Combe Incorporated, based in White Plains, New York, is an American personal-care company founded in 1949 by Ivan Combe.  Combe products are sold in 64 countries on six continents.  Ivan Combe primarily promoted the brand names instead of the company name. Combe owns the brands Just for Men, Sea-Bond, Vagisil, and Grecian Formula.

Combe was the originator of the Clearasil brand in 1950 but sold the rights to it in 1961 to Richardson-Merrell.

In October 2002, Combe acquired J.B. Williams, thereby adding such longtime names as Brylcreem, Aqua Velva and Cepacol to its brand stable.
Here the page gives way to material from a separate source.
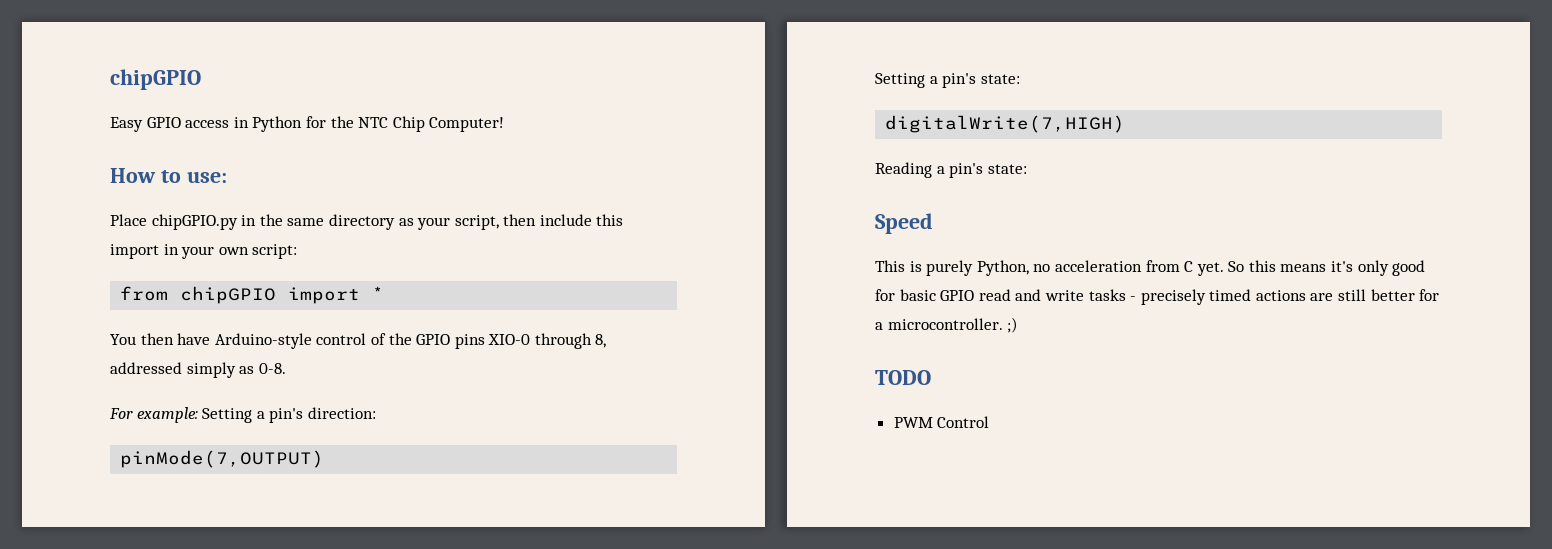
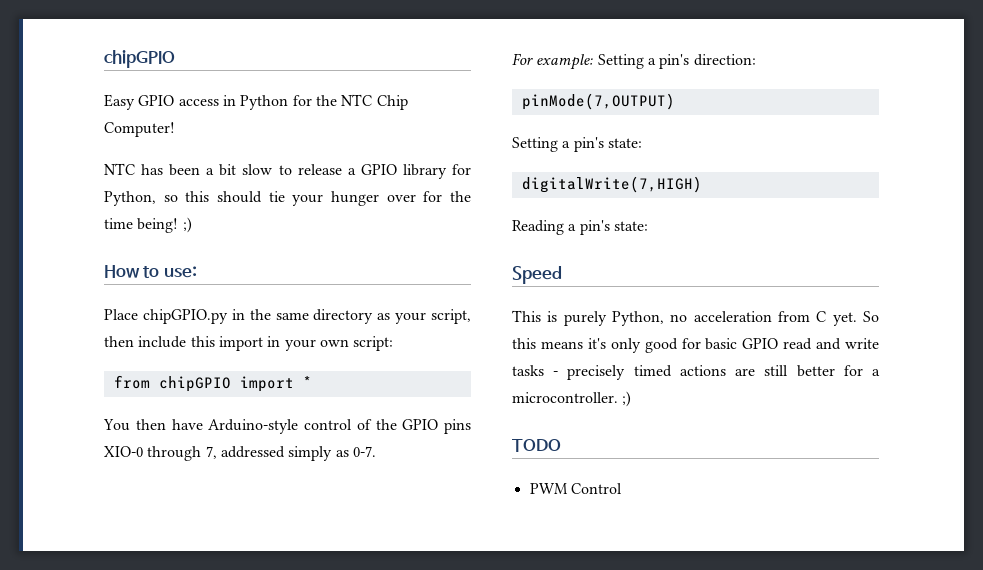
(505, 124) none -> [104,163,471,179] [104,191,472,206] [104,217,192,233] // NTC has been a bit slow to release a GPIO library for Python, so this should tie your hunger over for the time being! ;)
[595,334,607,348] 8, -> [205,446,217,459] 7,
[258,363,286,374] 0-8. -> [352,446,376,457] 0-7.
In January 2011, Combe sold its cough remedy and skin care business to Reckitt Benckiser, and its foot care business (including Odor-Eaters) to Blistex.

Key dates 
 1949: Ivan Combe founds a company.
 1951: Combe introduces Clearasil.
 1952: The company's offices move from Manhattan to White Plains, New York.
 1961: Clearasil is sold to  Richardson-Merrell.
 1974: Combe's first manufacturing plant opens in Illinois.
 1974: Combe launches Vagisil.
 1987: Just for Men is introduced.
 2000: Ivan Combe dies.
 2002: J.B. Williams is acquired.
 2011: Sale of cold remedy/skin care business to Reckitt Benckiser, and sale of foot care business to Blistex.

References

External links
 Company web site

American companies established in 1949
Pharmaceutical companies established in 1949
Personal care companies
Pharmaceutical companies of the United States
 
Companies based in White Plains, New York
Health care companies based in New York (state)
Privately held companies based in New York (state)
1949 establishments in New York (state)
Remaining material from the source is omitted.